#### To do:
The answer must repeat every record exactly, with no pictures in it.
** Opening Available data block **
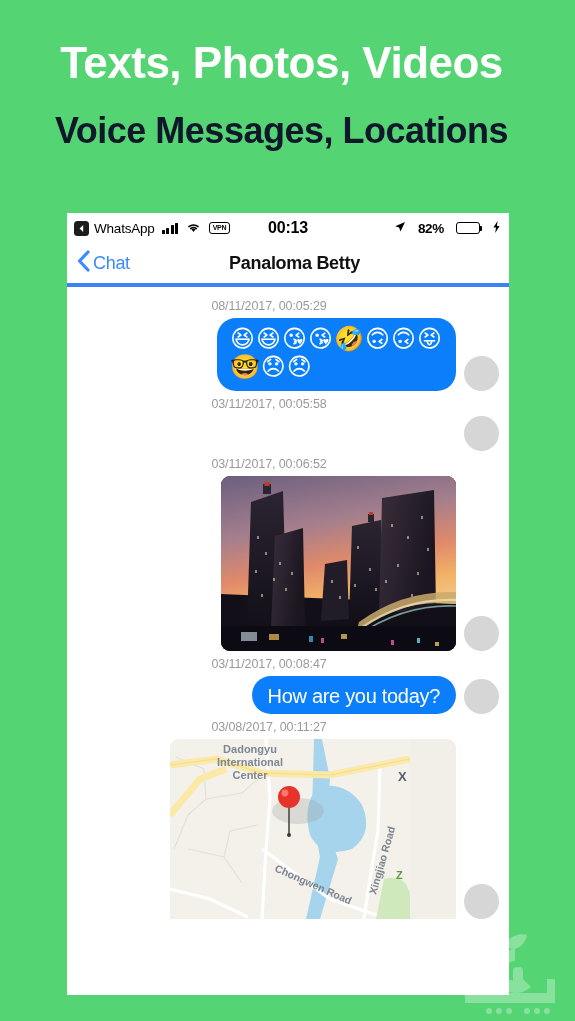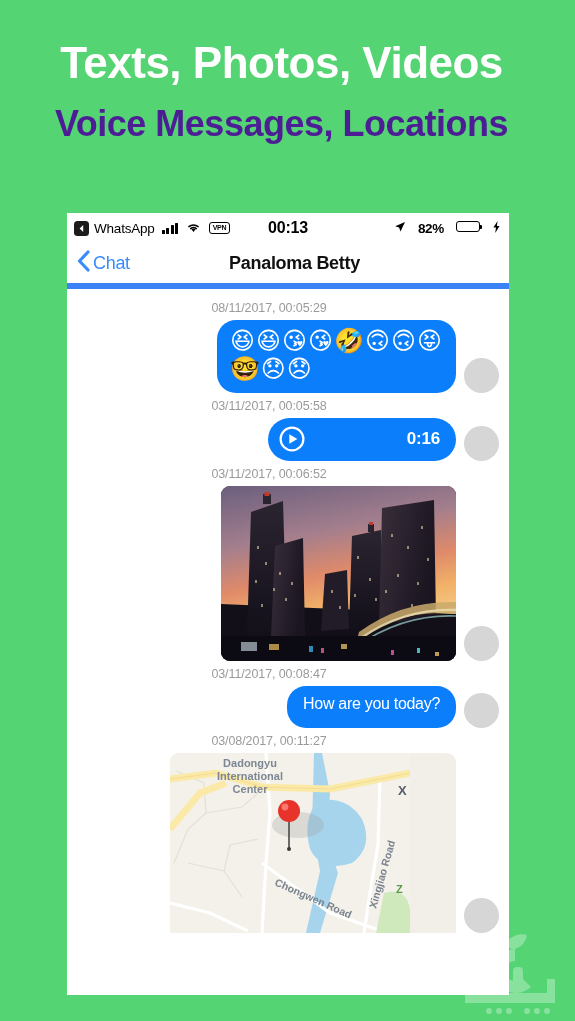--- a/index.html
+++ b/index.html
@@ -10,22 +10,22 @@
     -webkit-font-smoothing:antialiased;
   }
 
   
   .headline{position:absolute;left:0;top:0;width:563px;text-align:center;}
   .headline .l1{
     font-size:44px;font-weight:bold;color:#ffffff;letter-spacing:-0.5px;
     margin-top:40px;line-height:1.05;white-space:nowrap;
   }
   .headline .l2{
-    font-size:36px;font-weight:bold;color:#4c1d95;letter-spacing:-0.5px;
-    margin-top:19px;line-height:1.05;white-space:nowrap;
+    font-size:36px;font-weight:bold;color:#0f172a;letter-spacing:-0.5px;
+    margin-top:26px;line-height:1.05;white-space:nowrap;
   }
 
   
   .phone{
     position:absolute;left:67px;top:213px;width:442px;height:782px;
     background:#ffffff;overflow:hidden;
   }
 
   
   .statusbar{
@@ -47,37 +47,37 @@
   .bars i:nth-child(4){height:11px;}
   .wifi{margin-left:3px;display:block;}
   .vpn{
     border:1.6px solid #000;border-radius:3px;font-size:7px;font-weight:bold;
     padding:0.5px 2.5px;letter-spacing:-0.3px;margin-left:3px;line-height:1.2;
   }
   .sb-time{
     position:absolute;left:0;right:0;text-align:center;font-size:16px;
     font-weight:bold;letter-spacing:-0.2px;pointer-events:none;
   }
-  .sb-right{margin-left:auto;display:flex;align-items:flex-start;gap:12px;}
+  .sb-right{margin-left:auto;display:flex;align-items:center;gap:12px;}
   .loc-arrow{display:block;}
   .pct{font-size:13.5px;font-weight:bold;letter-spacing:-0.3px;}
   .batt{
     width:24px;height:11.5px;border:1.4px solid #000;border-radius:3px;
     padding:1.3px;box-sizing:border-box;position:relative;
   }
   .batt .fill{height:100%;background:#4cd964;border-radius:1px;}
   .batt::after{
     content:"";position:absolute;right:-3px;top:3.2px;width:1.8px;height:4.5px;
     background:#000;border-radius:0 1px 1px 0;
   }
   .bolt{margin-left:1px;display:block;}
 
   
   .navbar{
-    height:40px;border-bottom:6px solid #3b82f6;display:flex;align-items:center;
+    height:40px;border-bottom:4px solid #3b82f6;display:flex;align-items:center;
     padding:0 10px;position:relative;background:#fff;
   }
   .nav-back{display:flex;align-items:center;gap:3px;color:#3a8bfd;cursor:pointer;}
   .nav-back .chev{display:block;}
   .nav-back span{font-size:18px;letter-spacing:-0.3px;}
   .nav-title{
     position:absolute;left:13px;right:0;text-align:center;font-size:18px;
     font-weight:bold;color:#111;letter-spacing:-0.3px;pointer-events:none;
   }
 
@@ -95,21 +95,21 @@
   .bubble{
     background:#0b7ffb;border-radius:19px;color:#fff;
   }
   .bubble-emoji{
     padding:7px 13px 9px 13px;max-width:245px;
     font-size:24px;line-height:1.18;letter-spacing:1px;
     font-family:"DejaVu Sans",sans-serif;
   }
   .bubble-emoji .erow{white-space:nowrap;}
   .bubble-text{
-    padding:9px 16px 15px 16px;font-size:16px;letter-spacing:-0.3px;
+    padding:9px 16px 6px 16px;font-size:20px;letter-spacing:-0.3px;
   }
   .bubble-voice{
     width:188px;height:43px;display:flex;align-items:center;
     padding:0 16px 0 11px;box-sizing:border-box;border-radius:21.5px;
   }
   .play{width:26px;height:26px;flex:0 0 26px;}
   .vdur{margin-left:auto;font-size:17px;font-weight:bold;letter-spacing:-0.2px;}
 
   .photo{
     width:235px;height:175px;border-radius:9px;overflow:hidden;position:relative;
@@ -201,29 +201,20 @@
           <div class="erow">😆😆😘😘🤣🙃🙃😝</div>
           <div class="erow">🤓😞😞</div>
         </div>
         <div class="avatar"></div>
       </div>
     </div>
 
     <div class="msg">
       <div class="ts">03/11/2017, 00:05:58</div>
       <div class="row">
-        <div class="bubble bubble-voice">
-          <span class="play">
-            <svg width="26" height="26" viewBox="0 0 26 26">
-              <circle cx="13" cy="13" r="11.4" stroke="#fff" stroke-width="2.2" fill="none"></circle>
-              <path d="M10.3 8.2 L18.4 13 L10.3 17.8 Z" fill="#fff"></path>
-            </svg>
-          </span>
-          <span class="vdur">0:16</span>
-        </div>
         <div class="avatar"></div>
       </div>
     </div>
 
     <div class="msg">
       <div class="ts">03/11/2017, 00:06:52</div>
       <div class="row">
         <div class="photo">
           <svg width="235" height="175" viewBox="0 0 235 175">
             <defs>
** Closing Available data block **
#### Solution to this task:
--- a/index.html
+++ b/index.html
@@ -10,22 +10,22 @@
     -webkit-font-smoothing:antialiased;
   }
 
   
   .headline{position:absolute;left:0;top:0;width:563px;text-align:center;}
   .headline .l1{
     font-size:44px;font-weight:bold;color:#ffffff;letter-spacing:-0.5px;
     margin-top:40px;line-height:1.05;white-space:nowrap;
   }
   .headline .l2{
-    font-size:36px;font-weight:bold;color:#4c1d95;letter-spacing:-0.5px;
-    margin-top:19px;line-height:1.05;white-space:nowrap;
+    font-size:36px;font-weight:bold;color:#0f172a;letter-spacing:-0.5px;
+    margin-top:26px;line-height:1.05;white-space:nowrap;
   }
 
   
   .phone{
     position:absolute;left:67px;top:213px;width:442px;height:782px;
     background:#ffffff;overflow:hidden;
   }
 
   
   .statusbar{
@@ -47,37 +47,37 @@
   .bars i:nth-child(4){height:11px;}
   .wifi{margin-left:3px;display:block;}
   .vpn{
     border:1.6px solid #000;border-radius:3px;font-size:7px;font-weight:bold;
     padding:0.5px 2.5px;letter-spacing:-0.3px;margin-left:3px;line-height:1.2;
   }
   .sb-time{
     position:absolute;left:0;right:0;text-align:center;font-size:16px;
     font-weight:bold;letter-spacing:-0.2px;pointer-events:none;
   }
-  .sb-right{margin-left:auto;display:flex;align-items:flex-start;gap:12px;}
+  .sb-right{margin-left:auto;display:flex;align-items:center;gap:12px;}
   .loc-arrow{display:block;}
   .pct{font-size:13.5px;font-weight:bold;letter-spacing:-0.3px;}
   .batt{
     width:24px;height:11.5px;border:1.4px solid #000;border-radius:3px;
     padding:1.3px;box-sizing:border-box;position:relative;
   }
   .batt .fill{height:100%;background:#4cd964;border-radius:1px;}
   .batt::after{
     content:"";position:absolute;right:-3px;top:3.2px;width:1.8px;height:4.5px;
     background:#000;border-radius:0 1px 1px 0;
   }
   .bolt{margin-left:1px;display:block;}
 
   
   .navbar{
-    height:40px;border-bottom:6px solid #3b82f6;display:flex;align-items:center;
+    height:40px;border-bottom:4px solid #3b82f6;display:flex;align-items:center;
     padding:0 10px;position:relative;background:#fff;
   }
   .nav-back{display:flex;align-items:center;gap:3px;color:#3a8bfd;cursor:pointer;}
   .nav-back .chev{display:block;}
   .nav-back span{font-size:18px;letter-spacing:-0.3px;}
   .nav-title{
     position:absolute;left:13px;right:0;text-align:center;font-size:18px;
     font-weight:bold;color:#111;letter-spacing:-0.3px;pointer-events:none;
   }
 
@@ -95,21 +95,21 @@
   .bubble{
     background:#0b7ffb;border-radius:19px;color:#fff;
   }
   .bubble-emoji{
     padding:7px 13px 9px 13px;max-width:245px;
     font-size:24px;line-height:1.18;letter-spacing:1px;
     font-family:"DejaVu Sans",sans-serif;
   }
   .bubble-emoji .erow{white-space:nowrap;}
   .bubble-text{
-    padding:9px 16px 15px 16px;font-size:16px;letter-spacing:-0.3px;
+    padding:9px 16px 6px 16px;font-size:20px;letter-spacing:-0.3px;
   }
   .bubble-voice{
     width:188px;height:43px;display:flex;align-items:center;
     padding:0 16px 0 11px;box-sizing:border-box;border-radius:21.5px;
   }
   .play{width:26px;height:26px;flex:0 0 26px;}
   .vdur{margin-left:auto;font-size:17px;font-weight:bold;letter-spacing:-0.2px;}
 
   .photo{
     width:235px;height:175px;border-radius:9px;overflow:hidden;position:relative;
@@ -201,29 +201,20 @@
           <div class="erow">😆😆😘😘🤣🙃🙃😝</div>
           <div class="erow">🤓😞😞</div>
         </div>
         <div class="avatar"></div>
       </div>
     </div>
 
     <div class="msg">
       <div class="ts">03/11/2017, 00:05:58</div>
       <div class="row">
-        <div class="bubble bubble-voice">
-          <span class="play">
-            <svg width="26" height="26" viewBox="0 0 26 26">
-              <circle cx="13" cy="13" r="11.4" stroke="#fff" stroke-width="2.2" fill="none"></circle>
-              <path d="M10.3 8.2 L18.4 13 L10.3 17.8 Z" fill="#fff"></path>
-            </svg>
-          </span>
-          <span class="vdur">0:16</span>
-        </div>
         <div class="avatar"></div>
       </div>
     </div>
 
     <div class="msg">
       <div class="ts">03/11/2017, 00:06:52</div>
       <div class="row">
         <div class="photo">
           <svg width="235" height="175" viewBox="0 0 235 175">
             <defs>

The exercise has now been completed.